━━━━━ AVAILABLE DATA ━━━━━
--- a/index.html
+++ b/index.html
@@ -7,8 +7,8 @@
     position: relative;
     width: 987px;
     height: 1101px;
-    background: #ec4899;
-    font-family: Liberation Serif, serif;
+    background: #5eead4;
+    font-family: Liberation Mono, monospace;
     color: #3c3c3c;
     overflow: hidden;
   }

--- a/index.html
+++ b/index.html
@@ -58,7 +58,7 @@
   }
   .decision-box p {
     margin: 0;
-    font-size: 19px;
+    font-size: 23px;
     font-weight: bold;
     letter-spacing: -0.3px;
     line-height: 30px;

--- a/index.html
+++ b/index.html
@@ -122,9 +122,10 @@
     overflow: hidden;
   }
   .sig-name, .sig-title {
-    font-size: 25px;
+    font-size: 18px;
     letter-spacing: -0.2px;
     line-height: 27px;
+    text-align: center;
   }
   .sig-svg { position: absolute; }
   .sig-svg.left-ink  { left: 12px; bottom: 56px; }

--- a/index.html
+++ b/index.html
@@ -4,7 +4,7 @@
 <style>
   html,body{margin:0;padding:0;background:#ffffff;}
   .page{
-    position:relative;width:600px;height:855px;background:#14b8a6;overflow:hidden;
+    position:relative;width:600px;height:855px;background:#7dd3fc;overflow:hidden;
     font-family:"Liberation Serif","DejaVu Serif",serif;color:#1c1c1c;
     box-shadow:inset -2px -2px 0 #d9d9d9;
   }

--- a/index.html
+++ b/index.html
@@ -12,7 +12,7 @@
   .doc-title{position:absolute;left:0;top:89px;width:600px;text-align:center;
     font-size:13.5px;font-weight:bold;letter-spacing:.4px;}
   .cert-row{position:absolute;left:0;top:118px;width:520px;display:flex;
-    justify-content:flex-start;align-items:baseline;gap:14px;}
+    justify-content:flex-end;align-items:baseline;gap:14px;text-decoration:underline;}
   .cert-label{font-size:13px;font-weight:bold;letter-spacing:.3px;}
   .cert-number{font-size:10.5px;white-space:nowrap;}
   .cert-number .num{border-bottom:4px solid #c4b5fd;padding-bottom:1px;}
━━━━━
## [DIRECTIONS FOR THIS TASK]
What lines in the listing include the string "bold"? Copy them out.

## [ANSWER TO THIS EXERCISE]
     font-weight: bold;
     font-size:13.5px;font-weight:bold;letter-spacing:.4px;}
   .cert-label{font-size:13px;font-weight:bold;letter-spacing:.3px;}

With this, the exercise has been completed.